We're excited to announce significant updates to Layla, bringing powerful new capabilities and improvements across the board. This release focuses on expanding hardware support, enhancing the user interface, and fixing several important issues to provide a more robust experience.
Important change in this version
ARM quants have now been consolidated into Q4_0 in this version.
Previously, you were able to choose 3 different ARM quants that runs on mobile hardware:
Q4_0_4_4
Q4_0_4_8
Q4_0_8_8
In this version, all 3 have been consolidated into just one Q4_0. This means your previous models will not work anymore, and you should download the new quant from our official Hugging Face repository: https://huggingface.co/l3utterfly
Layla supports GPU inference for LLMs!
One of the most significant additions in this update is GPU inference support for LLMs, with compatibility for both Vulkan and OpenCL backends.

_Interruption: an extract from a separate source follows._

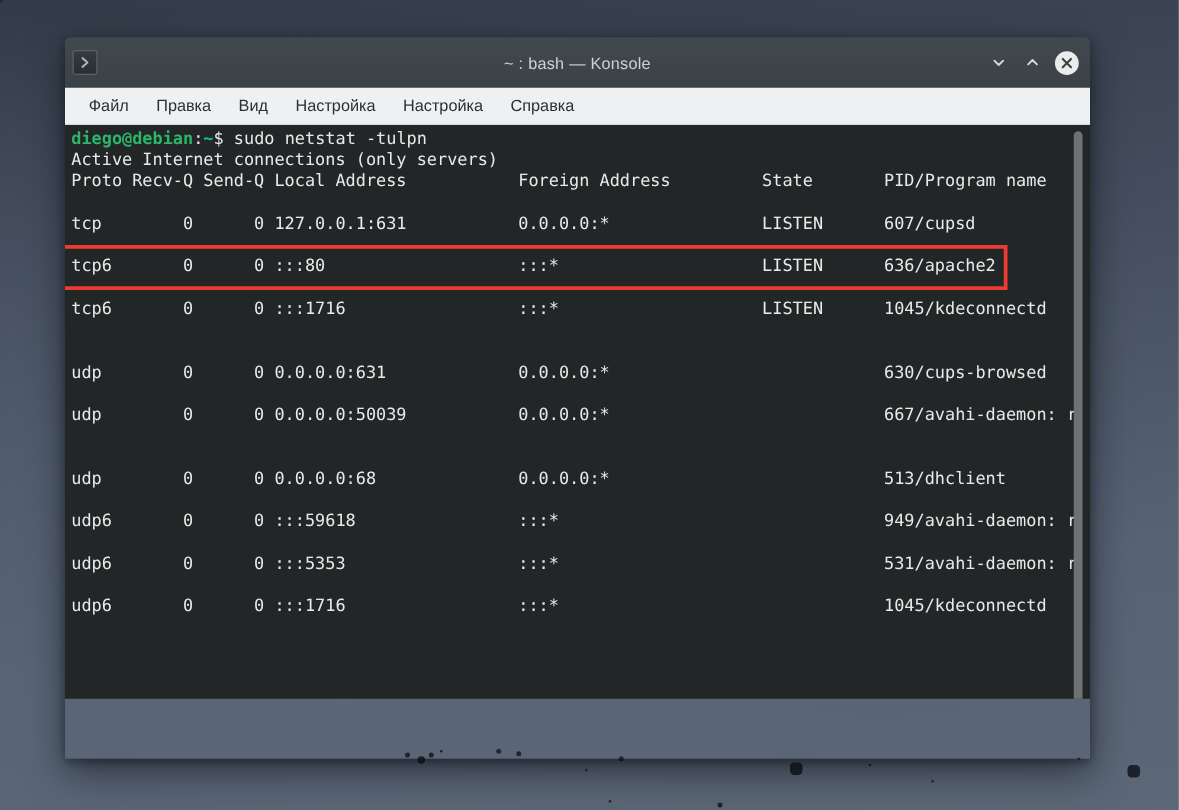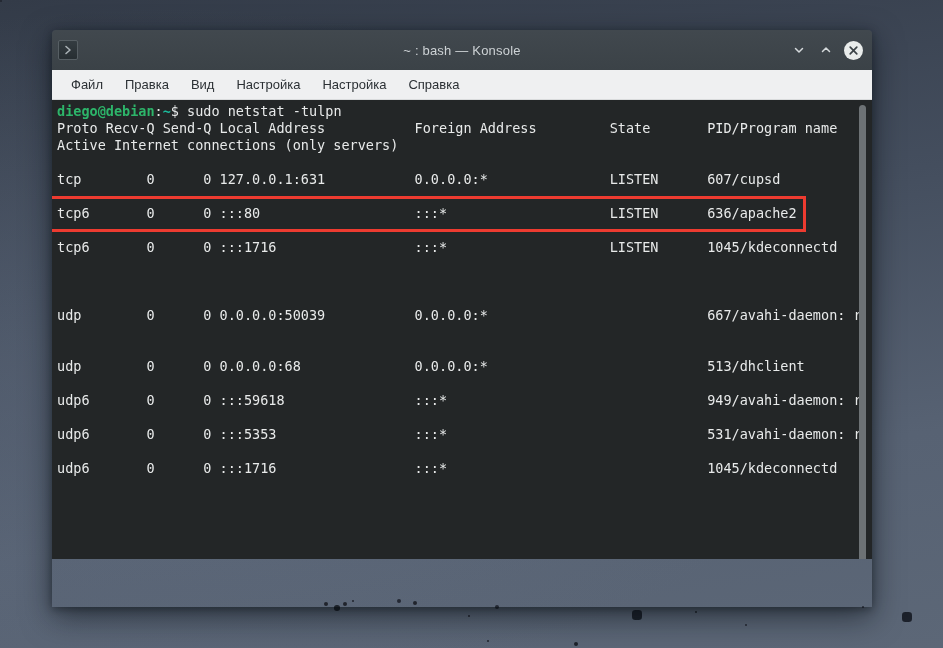"Proto Recv-Q Send-Q Local Address" div.term-line { order: before "Active Internet connections (only" -> after "Active Internet connections (only" }
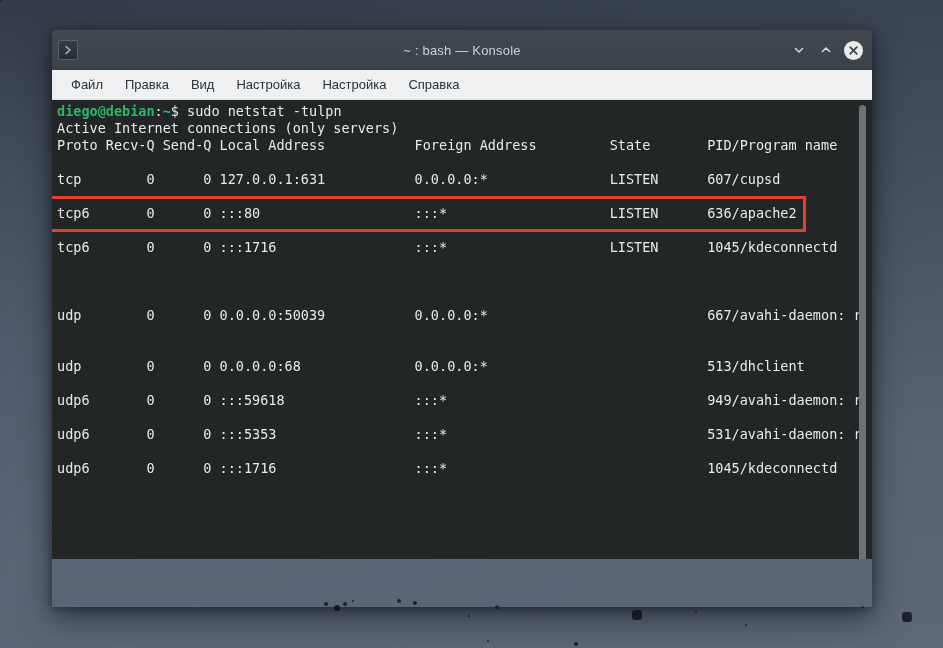"udp 0 0 0.0.0.0:631 0.0.0.0:*" div.term-line { html: none -> <div>udp 0 0 0.0.0.0:631 0.0.0.0:* 630/cups-browsed</div> }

GPU support offloads the inference to your phone's dedicated graphics hardware.
Note that this is not expected to give dramatically faster response times, since mobile GPUs are not as powerful as desktop ones. GPU inference can relieve the CPU for performing other tasks such as background apps, or long-term memory, providing a more consistent experience.

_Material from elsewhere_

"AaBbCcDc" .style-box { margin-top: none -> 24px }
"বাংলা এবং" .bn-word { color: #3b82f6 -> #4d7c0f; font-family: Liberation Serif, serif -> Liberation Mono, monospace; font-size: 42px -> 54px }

OpenCL works better for Adreno GPUs, while Vulkan works for a wider variety of phone hardware.
Dramatic speed-up of image generation via the NPU!
We've also introduced NPU inference support for Stable Diffusion, marking a major step forward in processing capabilities.
NPU (Neural processing units) are special processors to run neural networks (AI). Layla implements Qualcomm AI Engine to offload Stable Diffusion models to their dedicated hardware called the HTP (Hexagon Tensor Processor):
- generates an image in ~10 seconds!
- negligible RAM usage
- low power consumption
In the Stable Diffusion mini-app, choose models tagged with "qnn", featuring the Qualcomm NPU icon at the top right corner.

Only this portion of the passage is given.